Unanimous Consent Senate Blog applauds the work of the Senate leadership and the Senate Homeland Security and Governmental Affairs Committee, which voted to report a bill that would remove hundreds of mid-level appointments from the grueling and often partisan Senate confirmation process. There are some people, however, who express objection to such a measure because it gives too much power to the executive branch. This article will give you a very quick rundown of where Senate stakeholders stand on this issue, and the comment on the criticisms and the chance of final passage on the Senate floor.
This was negotiated in a bipartisan fashion between the leadership of both parties in the Senate. Therefore, you can add the following to the list of yes votes:
Senator Harry Reid (Majority Leader, D-NV)
Senator Mitch McConnell (Minority Leader, R-KY)
Senator Dick Durbin (Majority Whip, D-IL)
Senator Lamar Alexander (R-TN)
I am never too sure about Senator Jon Kyl, the Minority Whip from Arizona, but I presume he'll fall in line.
Senate Homeland Security and Governmental Affairs Committee
Senator Joe Lieberman (I-CT), Chairman: yes
Senator Susan Collins (R-ME), ranking member: yes
Senator Rand Paul (R-KY): expressing reservations
-- Rand Paul spokesperson: "“Allowing the president to appoint czars and bureaucrats without Congressional oversight adds to the problem of an ever-expanding, unaccountable government."
-- David Addington, former VP Cheney Chief of Staff: of staff to Vice President Dick Cheney, The drafters of the Constitution “did not give the president the kingly power to appoint the senior officers of the government by himself.”
Senator Tom Udall (D-NM): fairly definite yes vote, but will be disappointed this measure did not come as a broader package of Senate rule changes
Both Senator Paul and Senator Udall are off the mark in their criticisms. It would be helpful if the Tea Party Caucus did not make everything about the big government v small debate. It's a valid debate, but Senator Paul should remember that the Democratic and Republican leadership agreed on the specific positions that did not need to go through the confirmation process. This measure does not give the President any power to create new positions without oversight, and it won't affect the "czars," who were never Senate confirmable in the first place. The Tea Party Caucus should vote with the broader Republican Party on this one.
To give you an idea of where Senator Udall is coming from, here's a quote from The New York Times.
“This is a start, but it doesn’t address the real problems with the rules or with the
confirmation process,” said Senator Tom Udall, Democrat of New Mexico, who has proposed shortening the time that lawmakers can debate a nomination after cutting off a
filibuster to 4 hours from 30. “These are baby steps.”
Mr. Udall helped push the Senate into considering an overhaul of the confirmation process
early this year when he threatened to force a floor fight on a proposal to limit filibusters.

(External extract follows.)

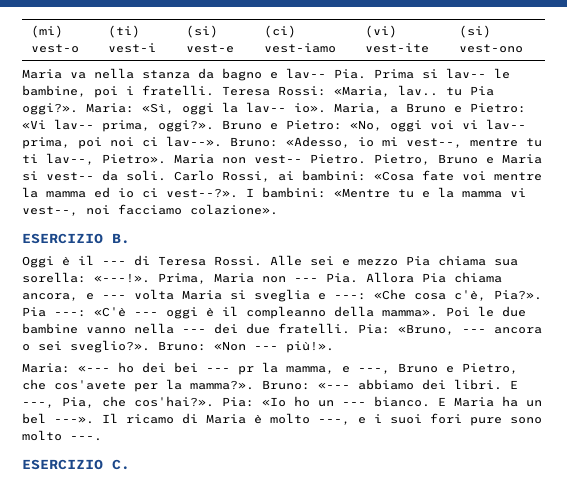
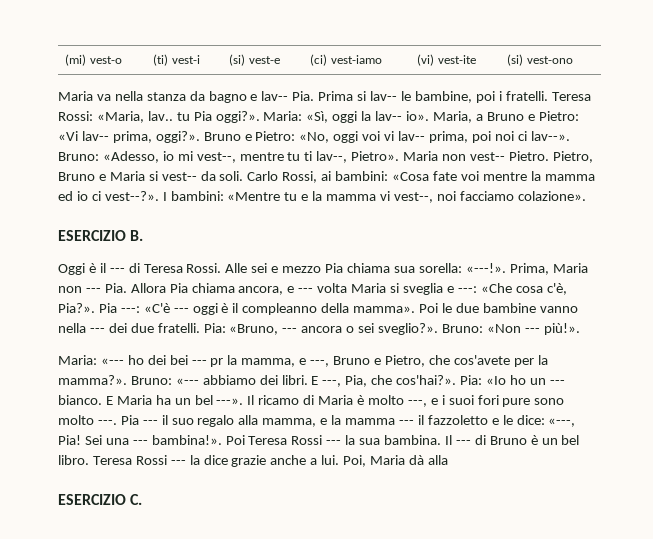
(102, 438) none -> [120,415,576,427] [58,435,580,445] [58,455,448,467] Pia --- il suo regalo alla mamma, e la mamma --- il fazzoletto e le dice: «---, Pia! Sei una --- bambina!». Poi Teresa Rossi --- la sua bambina. Il --- di Bruno è un bel libro. Teresa Rossi --- la dice grazie anche a lui. Poi, Maria dà alla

To avert a showdown, the leadership agreed to look at procedural changes, and the proposal to
cut the number of Senate confirmations was one result.
Senator Udall's approach, while well-meaning, is too far reaching and misses the heart of the problem over Senate confirmation of presidential appointees. First of all, Senate rules were put into place to protect the rights of a minority in debate and legislation. It is true that there have been abuses of Senate rules on both sides of the aisle, but changing the fundamental character of the Senate through formal rules changes is not an acceptable answer. Nobody likes the new guy who comes into a losing game and blames the rules for everything. Don't change the rules; change how you play the game. The Senate has done exactly that, borrowing the momentum of Senator Udall's extreme proposals to bring the Democratic and Republican leadership to the table and hammer out a proposal that (1) has bipartisan support (2)will truly make a difference.
Will It Pass?
The measure in its current state is virtually assured of passage. Several things could make the process much harder. The sudden attention The New York Times has given the measure, coupled with increasing awareness and activism among the conservative base of the Republican Party, could create a sizable contingent unwilling to vote for the measure. While this would not prevent the Senate from passing the measure, it could create an actual floor fight and make the process much uglier. It is crucial that the leadership of both parties keep their newer members in line.